A lot of the industry were sceptical as they entered the Assen TT circuit late last week, for the sixteenth MXGP fixture for 2015. I’ll admit that I too was a little unsure of what I would find. I’ve never been to a GP like this before (aside from Qatar, which is a unique beast), but had heard the horror stories surrounding the GP at Lausitzring in 2013 and events before that.
However, I was pleasantly surprised. I imagine it wasn’t amazing to watch on TV, especially as they entered the back section, but being there in person isn’t bad at all. That is not to say there isn’t work that can be done to make this a better event in the future, as there were various minor flaws. For instance, some complained that the track was too short (lap times were comfortably below 1:40 for the most part) and a little one-lined.

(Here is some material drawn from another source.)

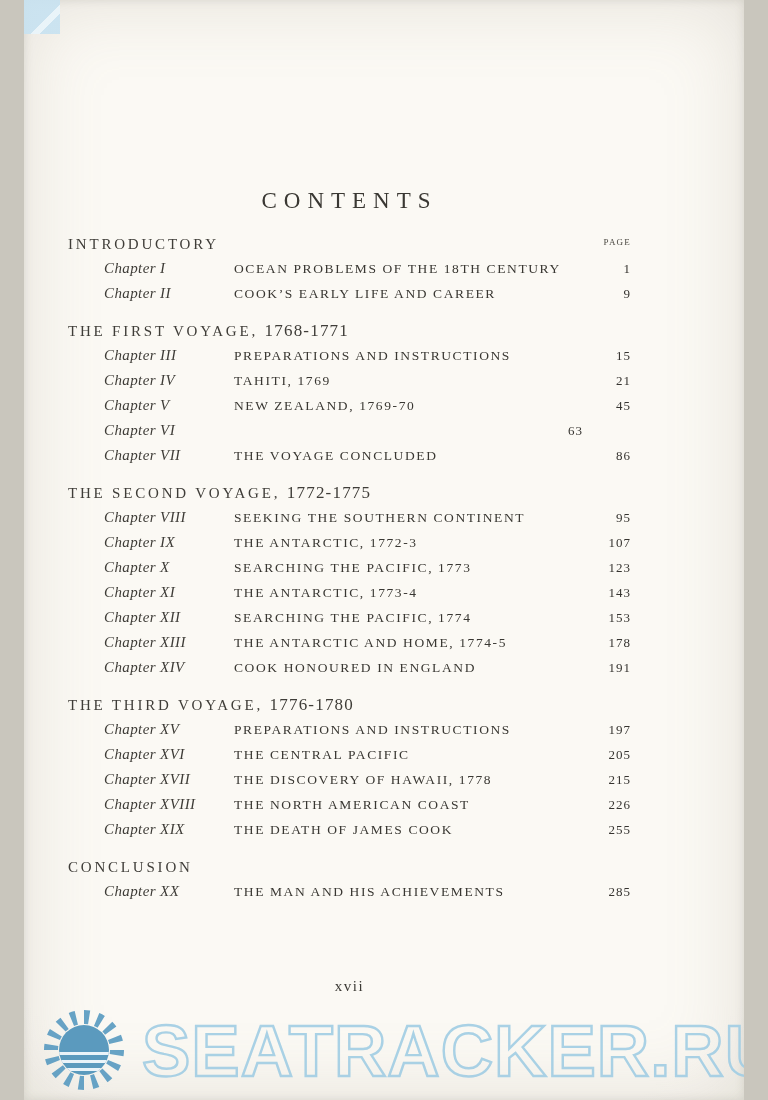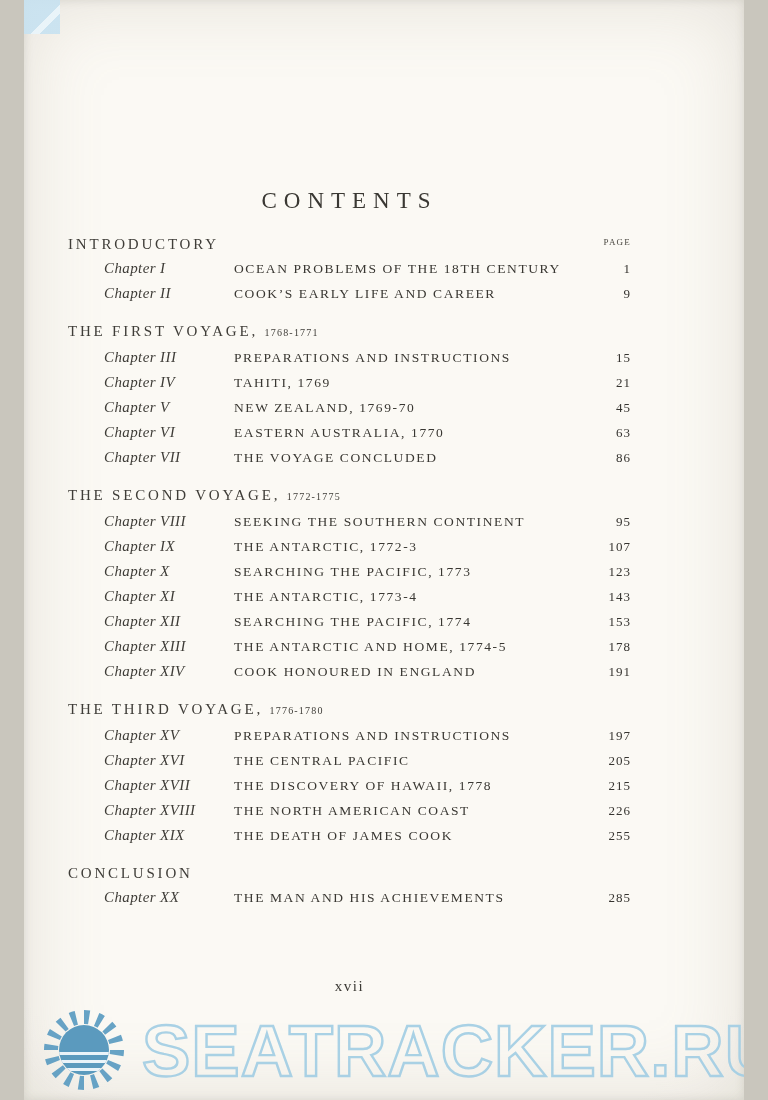"1768-1771" .sec-head .dates { font-size: 10px -> 17px }
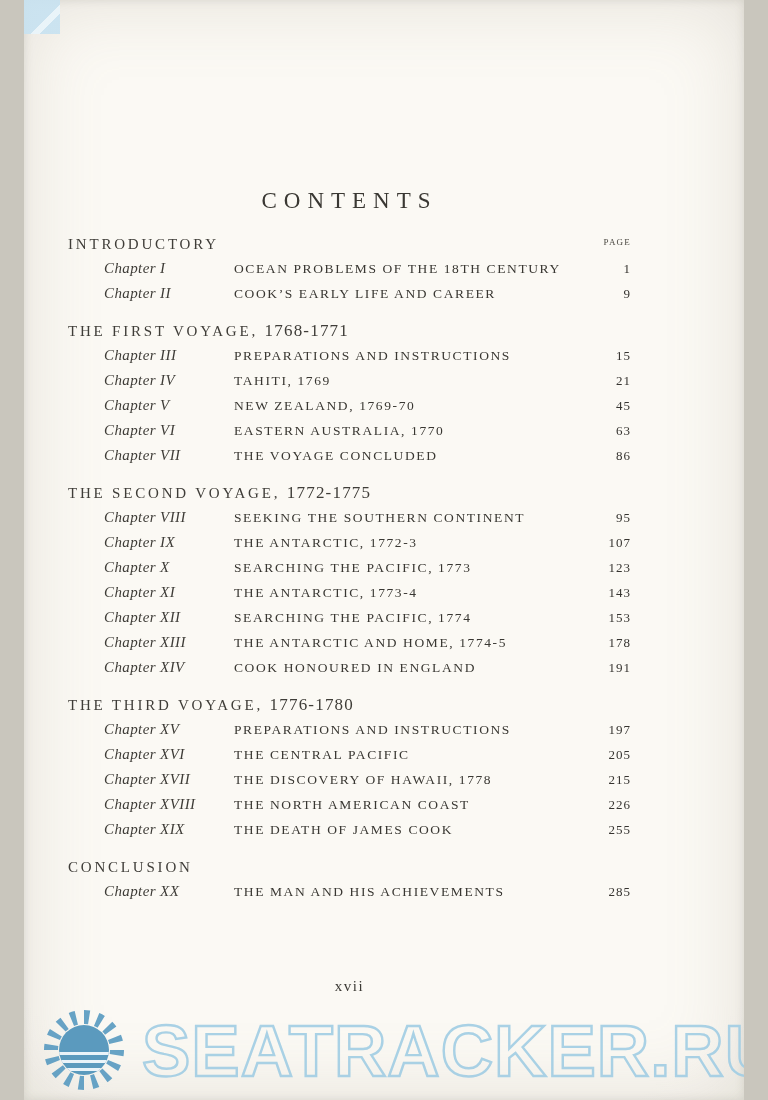"EASTERN AUSTRALIA, 1770" span.title { html: <span>EASTERN AUSTRALIA, 1770</span> -> none }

The beauty of this race is that the track no longer exists – it’s gone. Consequently when the event returns, they can start again and rectify those issues. They can play around with the layout and maintain interest each year, as it’ll be a new experience. This probably doesn’t sound too good to you if you love a bit of history, but we already have rounds that are full of nostalgia. Don’t worry, they are not going anywhere.
One of the things that I believe made Assen a success was the fact that it was sand, as that enabled a flat, man-made track to become gnarly and represent ‘real’ motocross. If it was hard-pack, it would have been fairly lacklustre and you would have heard more complaints from everyone. This was the first time a race like this has been held with a sand track and, if they are going to push for more of these, I think this is the direction they need to go.
The first half of the circuit, where the riders rode right alongside the grandstands, was unique and added to the experience. Hearing the crowd erupt as Coldenhoff and Pootjes led the way was incredible and something that is perhaps lost when everyone is spread out around a field. This is something that would also need to be replicated at events of this nature in the future, as the second half of the track left a lot to be desired. Fans didn’t really venture out there though, so that didn’t really matter.
Speaking of the fans, there was a great turnout. The grandstands were full, which is something I honestly didn’t think would happen, and there seemed to be a buzz surrounding the event. This is thanks, in part, to the promotion put in during the lead up to the race. They held a parade through the middle of Assen, a signing, had posters up all over town and made the type of effort that all promoters should. Perhaps that is a part of the forward-thinking that comes with a ‘new look’ event like the Assen MXGP round.
If you’re not a fan of this type of race, then I think you will unfortunately have to get used to it. Will the calendar eventually be full of man-made circuits with great infrastructure? I highly doubt it, but some of the rounds will be. Isn’t that what the FIM Motocross World Championship is all about though? Each week the track and surroundings are different, so the eventual champ has to learn to master each setting.